All hands,
Terdapat beberapa definisi mengenai strategi. Namun apapun definisi itu, strategi mempunyai tiga elemen yaitu ends, means dan ways. Dalam konteks pertahanan, strategi merupakan instrumen kebijakan baik di masa damai maupun perang. Apabila dipersempit lagi ke dalam konteks militer, strategi akan mendeskripsikan bagaimana means (baca: militer) akan diterapkan untuk mencapai national ends.
Strategi dan pembangunan kekuatan merupakan dua sisi mata uang yang tidak bisa dipisahkan. Menyangkut keduanya, tidak dapat dipisahkan pula dari pendekatan ekonomis, sebab baik strategi maupun ekonomi pada dasarnya menekankan pada penggunaan sumber daya yang terbatas untuk mencapai ends yang telah ditentukan.
Para ahli strategi berulang kali menekankan bahwa tanpa menetapkan prioritas di antara semua ends yang bersaing, semua kepentingan dan semua ancaman akan appears sama. Dengan kata lain, tidak ada strategi yang ditetapkan. Dampaknya adalah seperti yang dikatakan oleh Frederick the Great: “He who attempts to defend too much defends nothing”.
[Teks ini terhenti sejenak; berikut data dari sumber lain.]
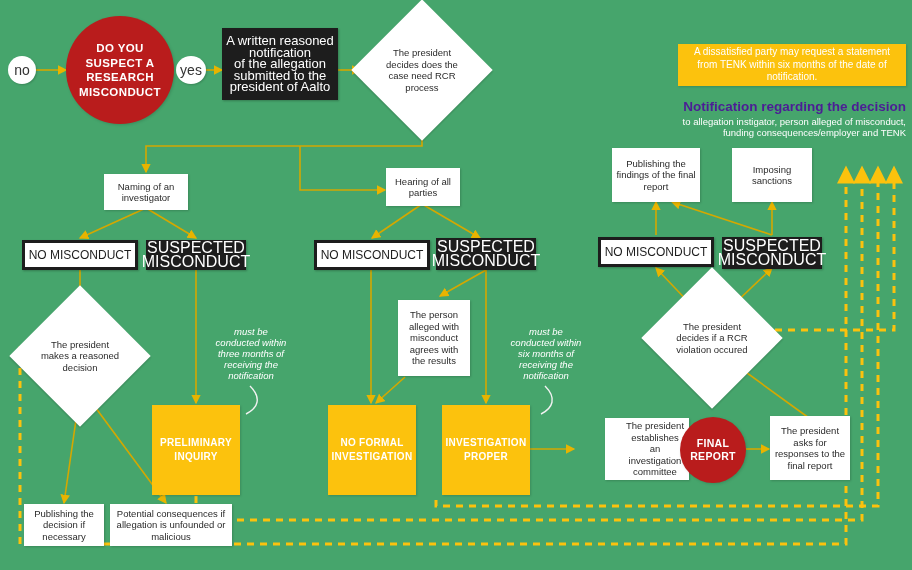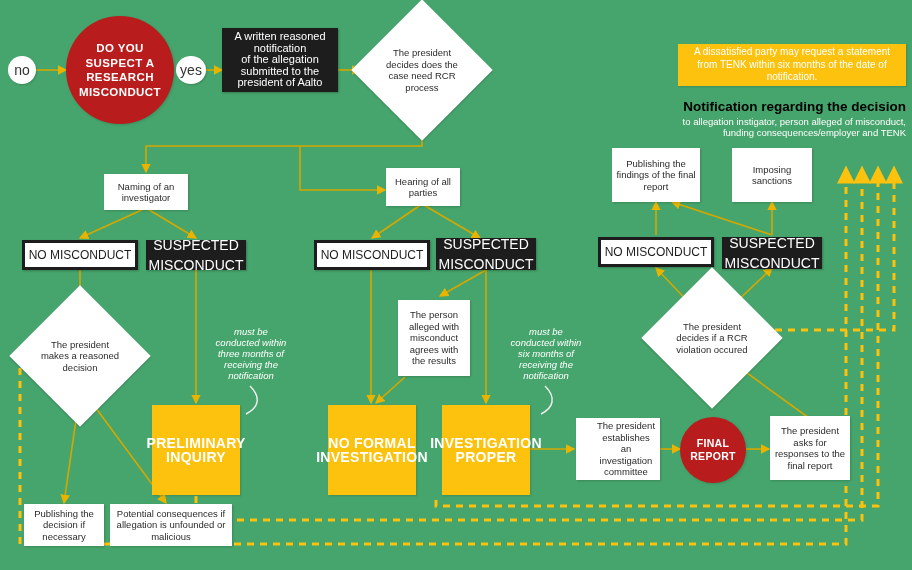--- a/index.html
+++ b/index.html
@@ -193,7 +193,7 @@
     <span>yes</span>
   </div>
 
-  <div class="node black-box" style="left:222px;top:28px;width:116px;height:64px;font-size:11px;line-height:11.5px;align-items:center;">
+  <div class="node black-box" style="left:222px;top:28px;width:116px;height:72px;font-size:13px;line-height:11.5px;align-items:center;">
     <span style="white-space:pre-line;">A written reasoned notification
 of the allegation submitted to the president of Aalto</span>
   </div>

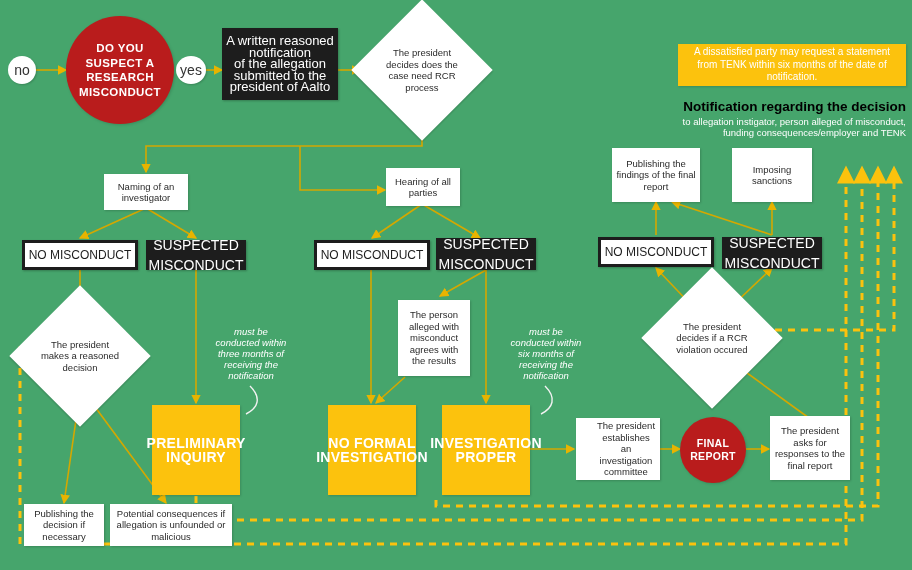--- a/index.html
+++ b/index.html
@@ -85,7 +85,7 @@
     box-shadow:1px 1px 2px rgba(0,0,0,.15);
   }
   .note-title{
-    position:absolute;color:#000000;font-weight:bold;font-size:13.5px;
+    position:absolute;color:#4c1d95;font-weight:bold;font-size:13.5px;
     text-align:right;line-height:15px;
   }
   .note-sub{

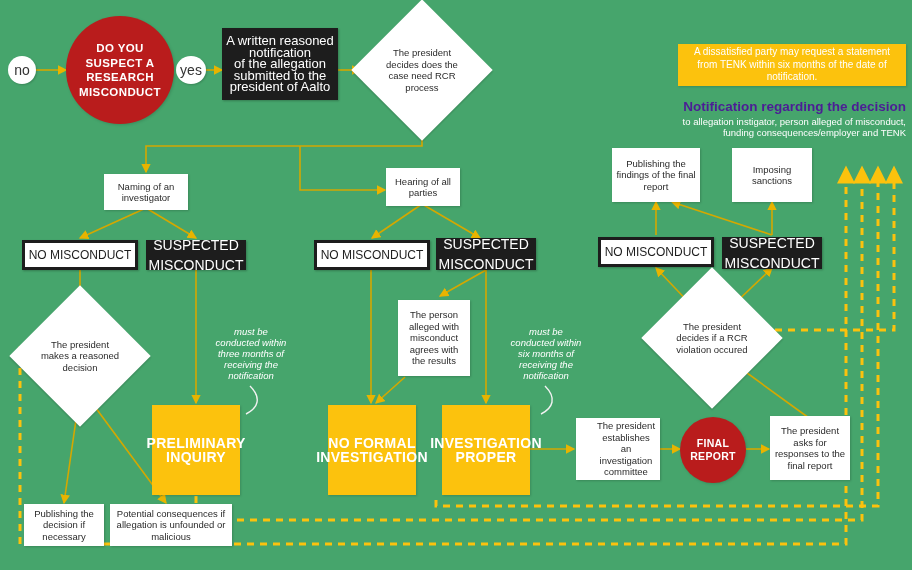--- a/index.html
+++ b/index.html
@@ -31,7 +31,7 @@
   
   .black-box{
     background:#1d1d1d;color:#ffffff;
-    font-size:14px;line-height:20px;font-weight:400;
+    font-size:16px;line-height:14px;font-weight:400;
     box-shadow:1px 1px 2px rgba(0,0,0,.25);
   }
   

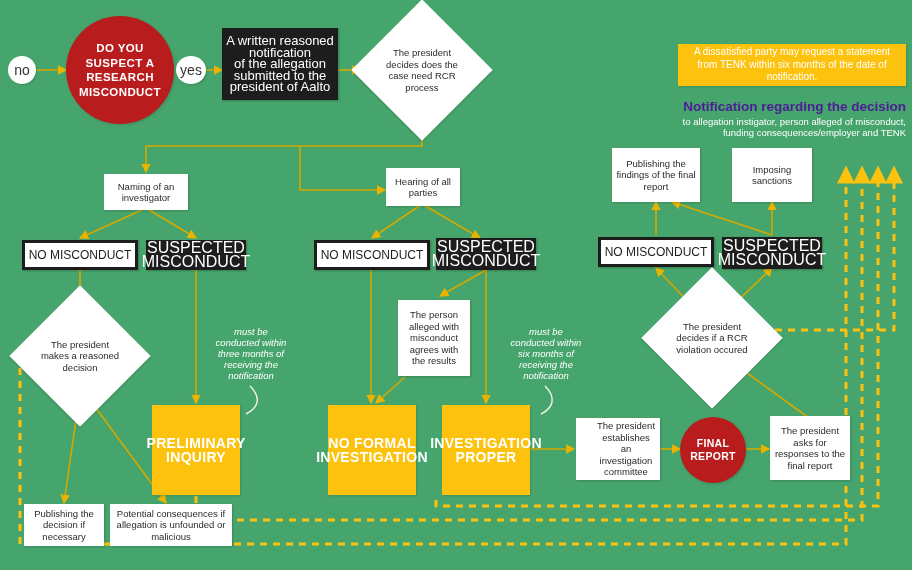--- a/index.html
+++ b/index.html
@@ -274,7 +274,7 @@
     <span>INVESTIGATION PROPER</span>
   </div>
 
-  <div class="node white-box" style="left:576px;top:418px;width:84px;height:62px;padding-left:20px;">
+  <div class="node white-box" style="left:605px;top:418px;width:84px;height:62px;padding-left:20px;">
     <span>The president establishes an investigation committee</span>
   </div>
   <div class="node yellow-circle report-circle" style="left:680px;top:417px;width:66px;height:66px;">

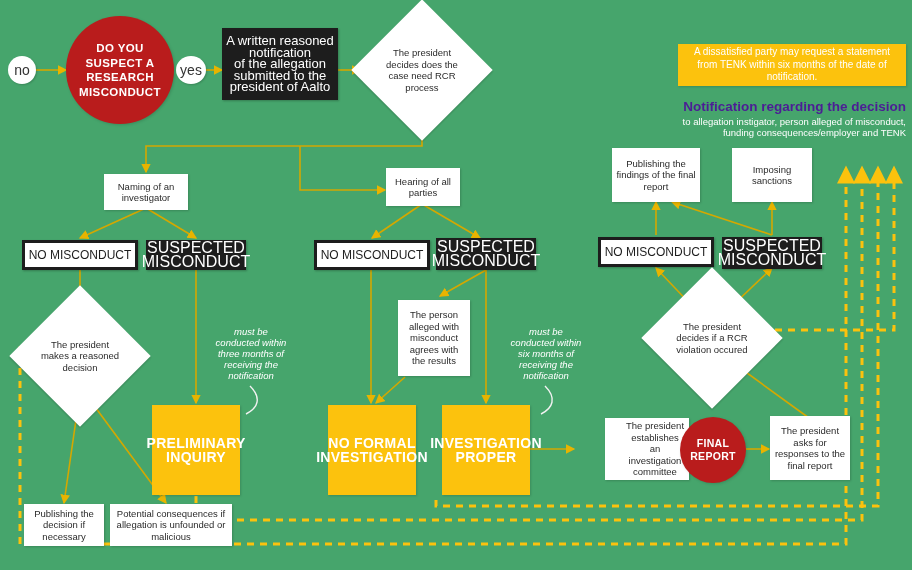--- a/index.html
+++ b/index.html
@@ -44,7 +44,7 @@
   
   .yellow-box{
     background:#fcc20d;color:#ffffff;
-    font-size:14px;line-height:14px;font-weight:bold;letter-spacing:.3px;
+    font-size:10px;line-height:14px;font-weight:bold;letter-spacing:.3px;
     box-shadow:1px 1px 2px rgba(0,0,0,.15);
   }
   

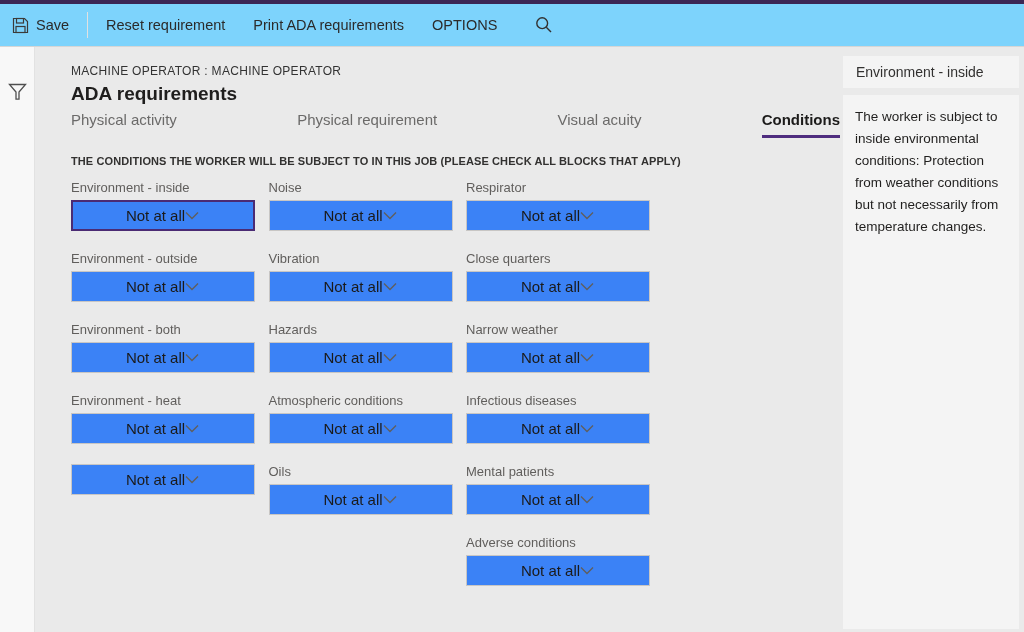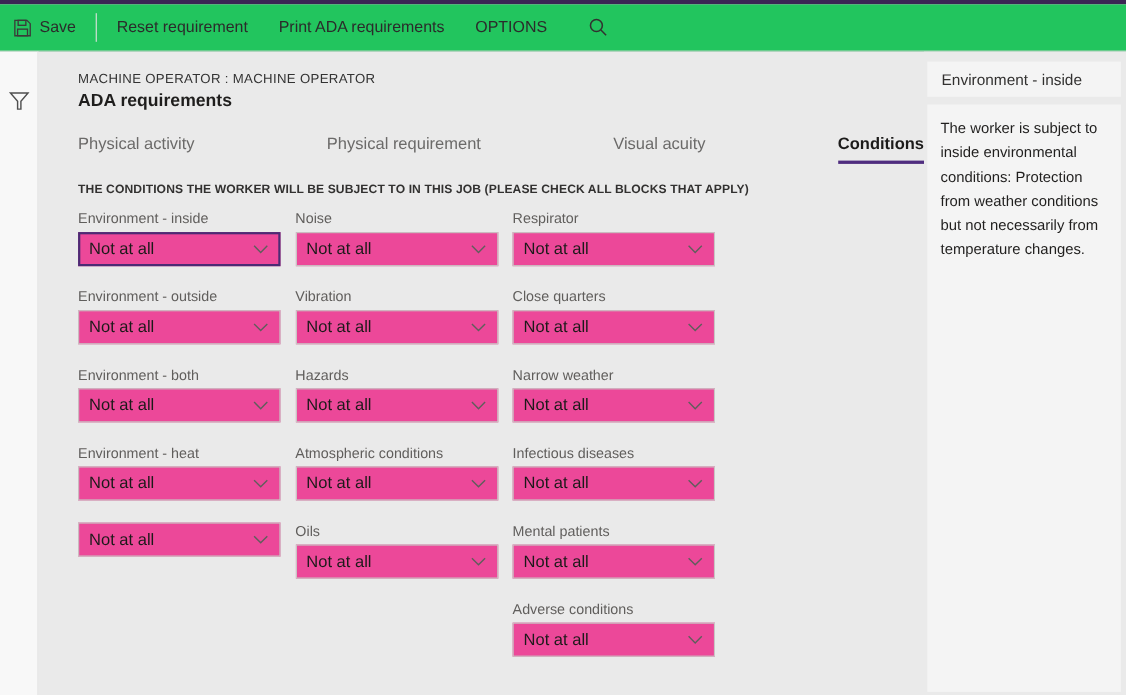--- a/index.html
+++ b/index.html
@@ -11,7 +11,7 @@
   .topstrip { position:absolute; left:0; top:0; width:100%; height:4px; background:#3b2654; }
 
   
-  .toolbar { position:absolute; left:0; top:4px; width:100%; height:43px; background:#22c55e;
+  .toolbar { position:absolute; left:0; top:4px; width:100%; height:43px; background:#7dd3fc;
     border-bottom:1px solid #d6d6d6; display:flex; align-items:center; padding-left:12px; }
   .tb-item { display:flex; align-items:center; gap:7px; font-size:14.5px; color:#2b2b2b;
     padding:0 14px; height:100%; cursor:pointer; }

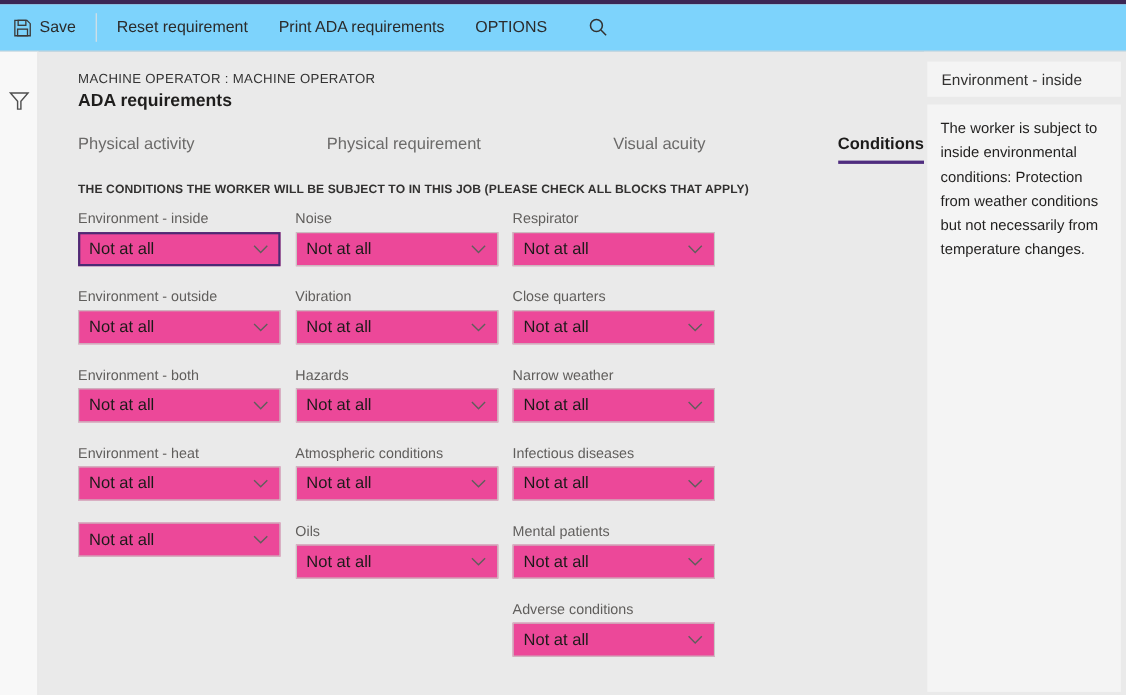--- a/index.html
+++ b/index.html
@@ -27,7 +27,7 @@
   
   .content { position:absolute; left:36px; top:47px; width:804px; height:585px; padding:17px 0 0 35px; }
   .breadcrumb { font-size:12px; color:#333333; letter-spacing:0.3px; margin-bottom:5px; }
-  .page-title { font-size:16px; font-weight:700; color:#1f1e1d; margin-bottom:21px; }
+  .page-title { font-size:19px; font-weight:700; color:#1f1e1d; margin-bottom:6px; }
 
   .tabs { display:flex; gap:34px; margin-bottom:17px;justify-content:space-between; }
   .tab { font-size:15px; color:#6b6a69; padding-bottom:7px; cursor:pointer; border-bottom:3px solid transparent; }

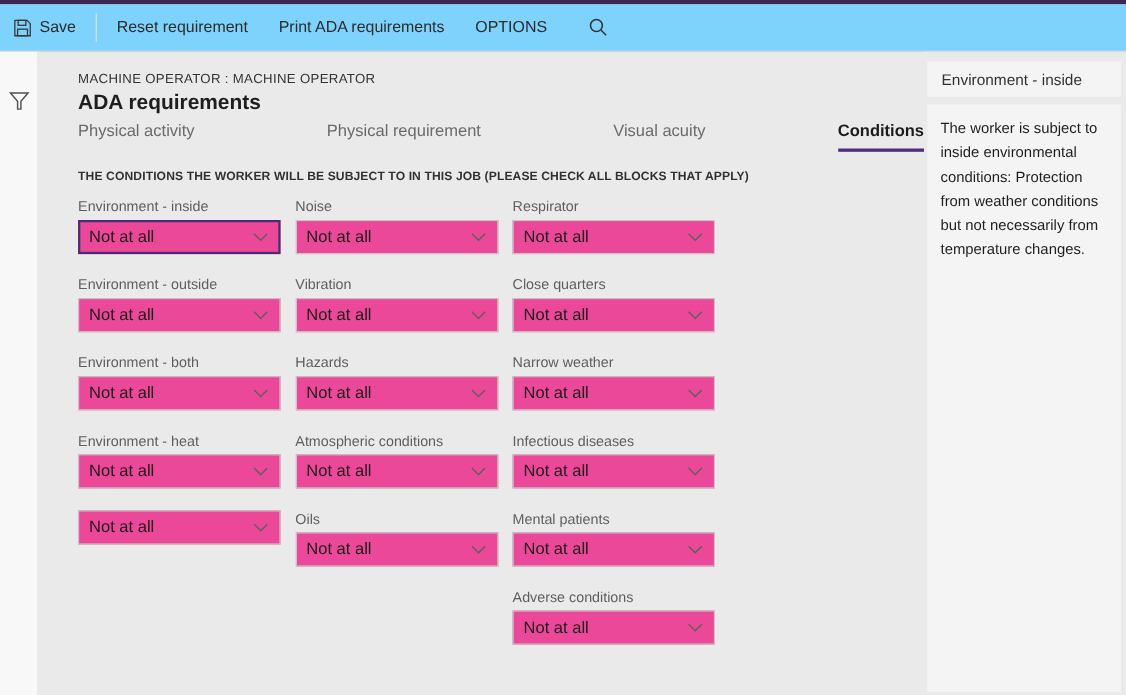--- a/index.html
+++ b/index.html
@@ -39,8 +39,8 @@
   .fcol { width:184px; margin-right:0.5px; }
   .field { margin-bottom:20px; }
   .f-label { font-size:13px; color:#605e5c; margin-bottom:5px; white-space:nowrap; }
-  .combo { height:31px; background:#ec4899; border:1px solid #c8c6c4; display:flex; align-items:center;
-    justify-content:space-between; padding:0 10px 0 9px; cursor:pointer; }
+  .combo { height:31px; background:#3b82f6; border:1px solid #c8c6c4; display:flex; align-items:center;
+    justify-content:center; padding:0 10px 0 9px; cursor:pointer; }
   .combo.focused { border:2px solid #4b2b74; padding:0 9px 0 8px; }
   .f-value { font-size:15px; color:#1b1a19; }
   .chev { flex:0 0 auto; }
Dalam konteks Indonesia, saat ini sepertinya terjadi keterputusan antara strategi dan pembangunan kekuatan. Strategi pertahanan yang ada tidak fokus hendak kemana, sementara strategi militernya belum ada. Sulit bagi saya untuk optimis bahwa strategi militer nantinya kalau sudah ada akan fokus pada isu tertentu. Alasannya sederhana, paradigma pengambilan keputusan di militer mayoritas masih bernostalgia dengan tahun 1945, yang pada tahun itu pun sebenarnya para pengambil keputusan sendiri belum lahir.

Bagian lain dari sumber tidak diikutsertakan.